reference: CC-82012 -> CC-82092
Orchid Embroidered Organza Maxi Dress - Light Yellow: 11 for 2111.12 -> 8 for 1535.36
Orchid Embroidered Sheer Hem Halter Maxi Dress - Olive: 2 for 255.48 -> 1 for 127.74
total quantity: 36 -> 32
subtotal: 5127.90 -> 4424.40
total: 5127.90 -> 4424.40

...

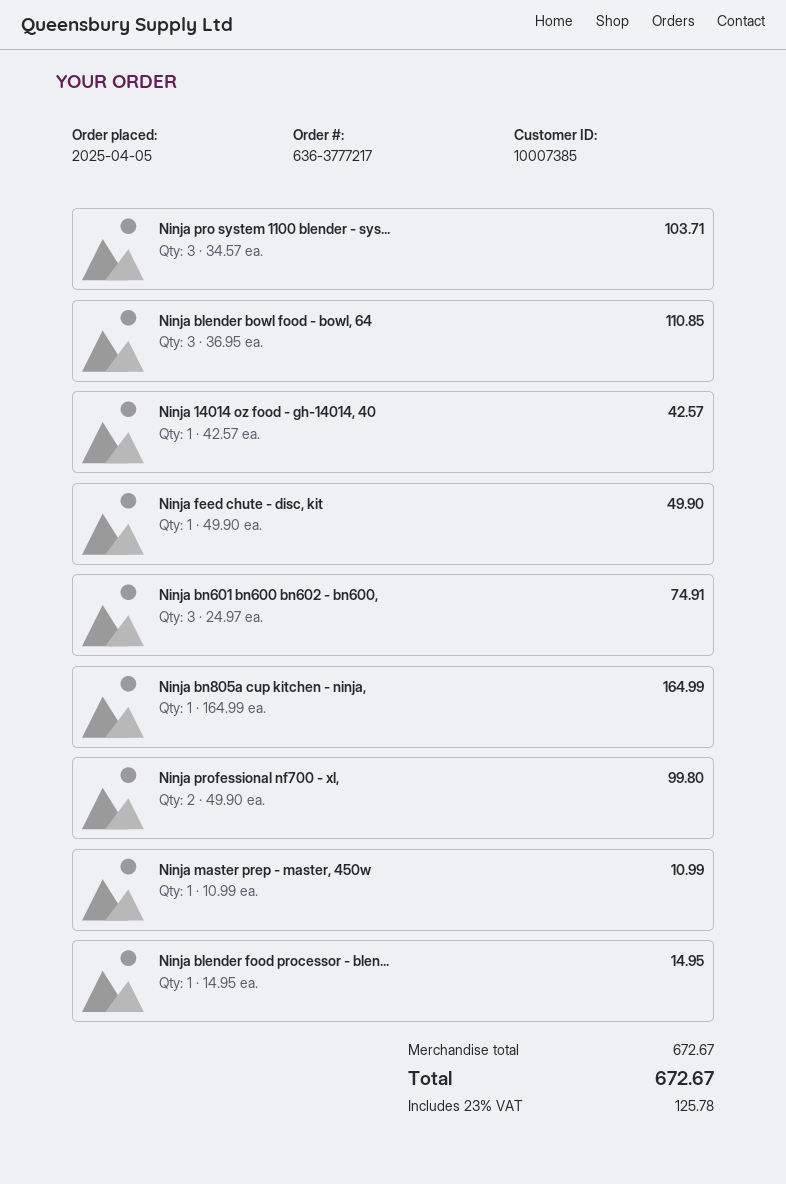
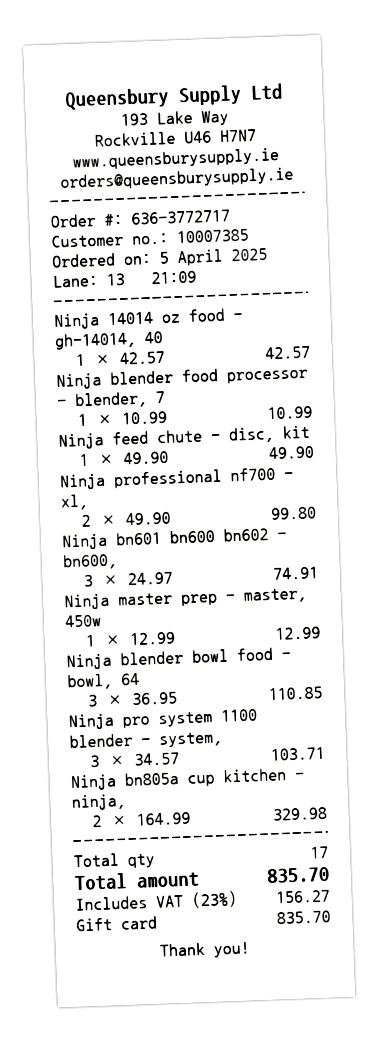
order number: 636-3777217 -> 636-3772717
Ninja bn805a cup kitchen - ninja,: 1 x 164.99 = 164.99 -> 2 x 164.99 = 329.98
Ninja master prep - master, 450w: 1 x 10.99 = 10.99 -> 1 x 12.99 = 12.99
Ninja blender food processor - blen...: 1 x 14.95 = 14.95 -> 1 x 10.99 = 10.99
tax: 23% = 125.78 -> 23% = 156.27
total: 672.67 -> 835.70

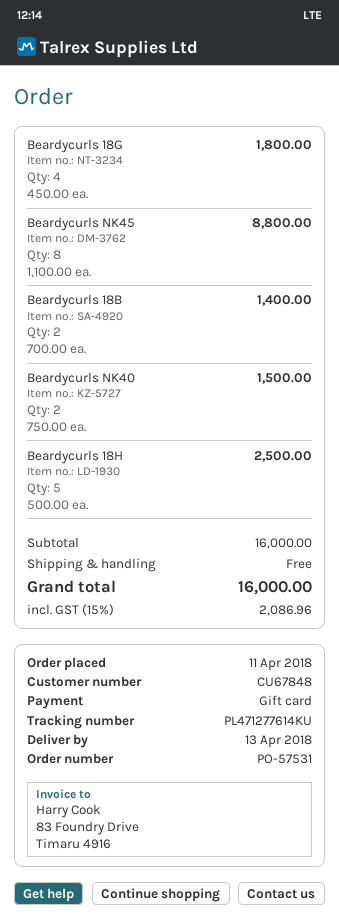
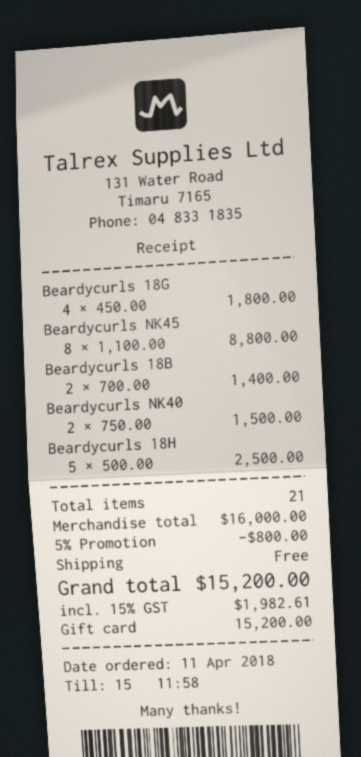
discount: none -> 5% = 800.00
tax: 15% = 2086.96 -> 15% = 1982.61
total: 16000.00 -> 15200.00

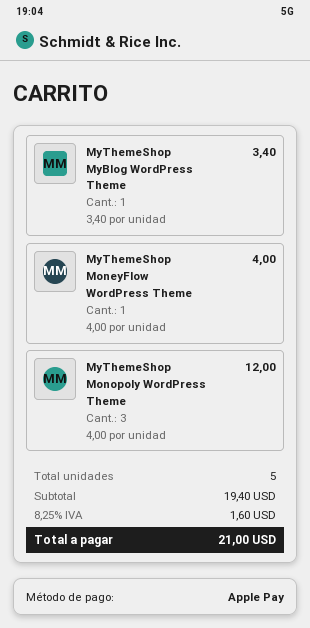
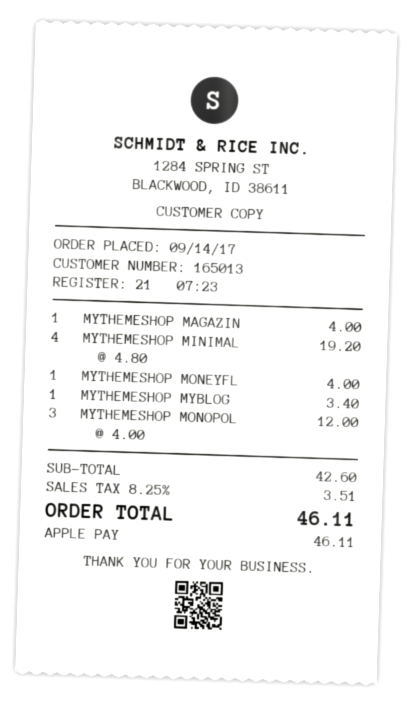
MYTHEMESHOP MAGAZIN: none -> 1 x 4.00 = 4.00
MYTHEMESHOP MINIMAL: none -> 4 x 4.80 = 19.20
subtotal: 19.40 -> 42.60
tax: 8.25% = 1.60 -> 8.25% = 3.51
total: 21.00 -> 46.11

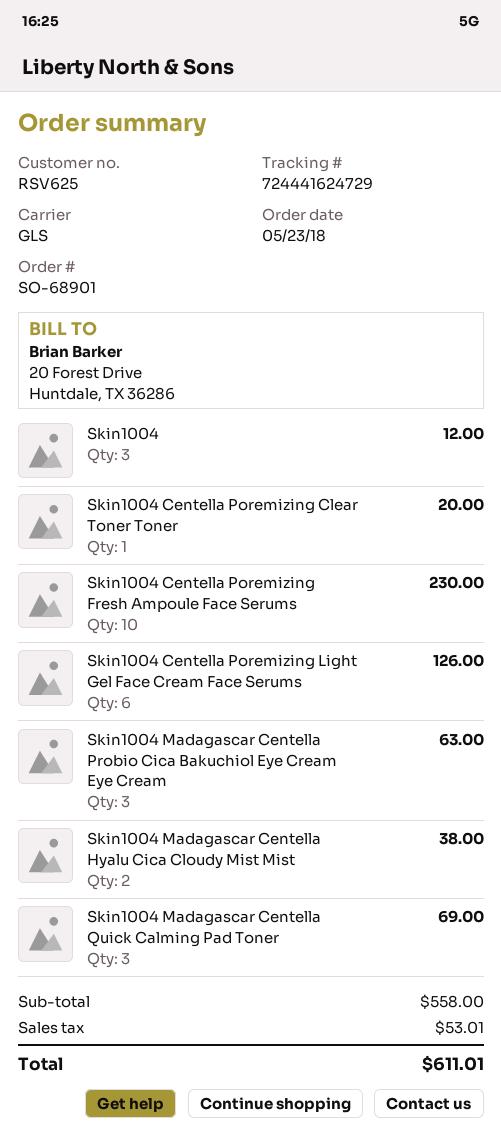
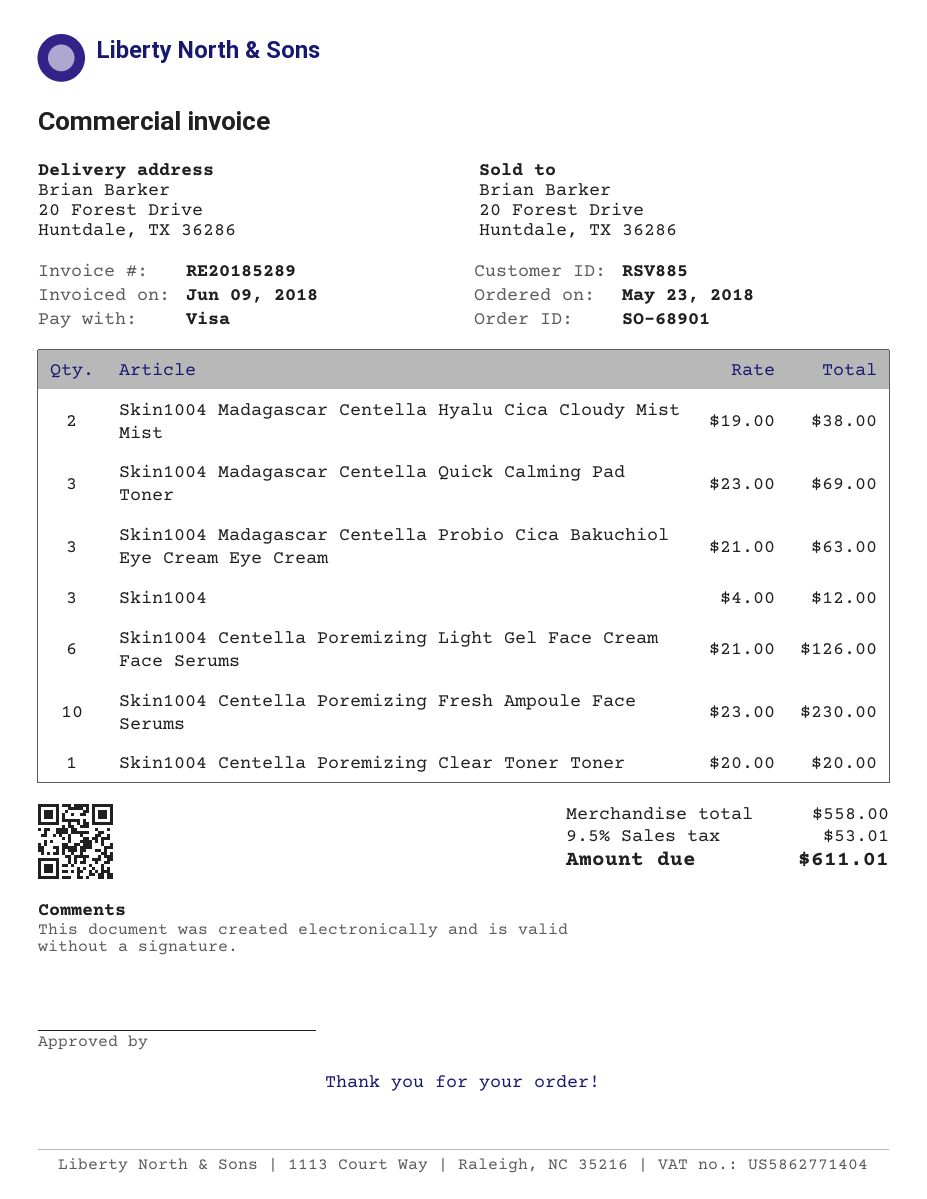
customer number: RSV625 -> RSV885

*GOAL OF THE EXERCISE*. The material above holds pictures; leave them out. Repeat exactly the lines from the one containing "Ninja bn805a cup" through the one containing "customer number: RSV625 -> RSV885", and nothing else.

*SOLUTION BELOW*.
Ninja bn805a cup kitchen - ninja,: 1 x 164.99 = 164.99 -> 2 x 164.99 = 329.98
Ninja master prep - master, 450w: 1 x 10.99 = 10.99 -> 1 x 12.99 = 12.99
Ninja blender food processor - blen...: 1 x 14.95 = 14.95 -> 1 x 10.99 = 10.99
tax: 23% = 125.78 -> 23% = 156.27
total: 672.67 -> 835.70

discount: none -> 5% = 800.00
tax: 15% = 2086.96 -> 15% = 1982.61
total: 16000.00 -> 15200.00

MYTHEMESHOP MAGAZIN: none -> 1 x 4.00 = 4.00
MYTHEMESHOP MINIMAL: none -> 4 x 4.80 = 19.20
subtotal: 19.40 -> 42.60
tax: 8.25% = 1.60 -> 8.25% = 3.51
total: 21.00 -> 46.11

customer number: RSV625 -> RSV885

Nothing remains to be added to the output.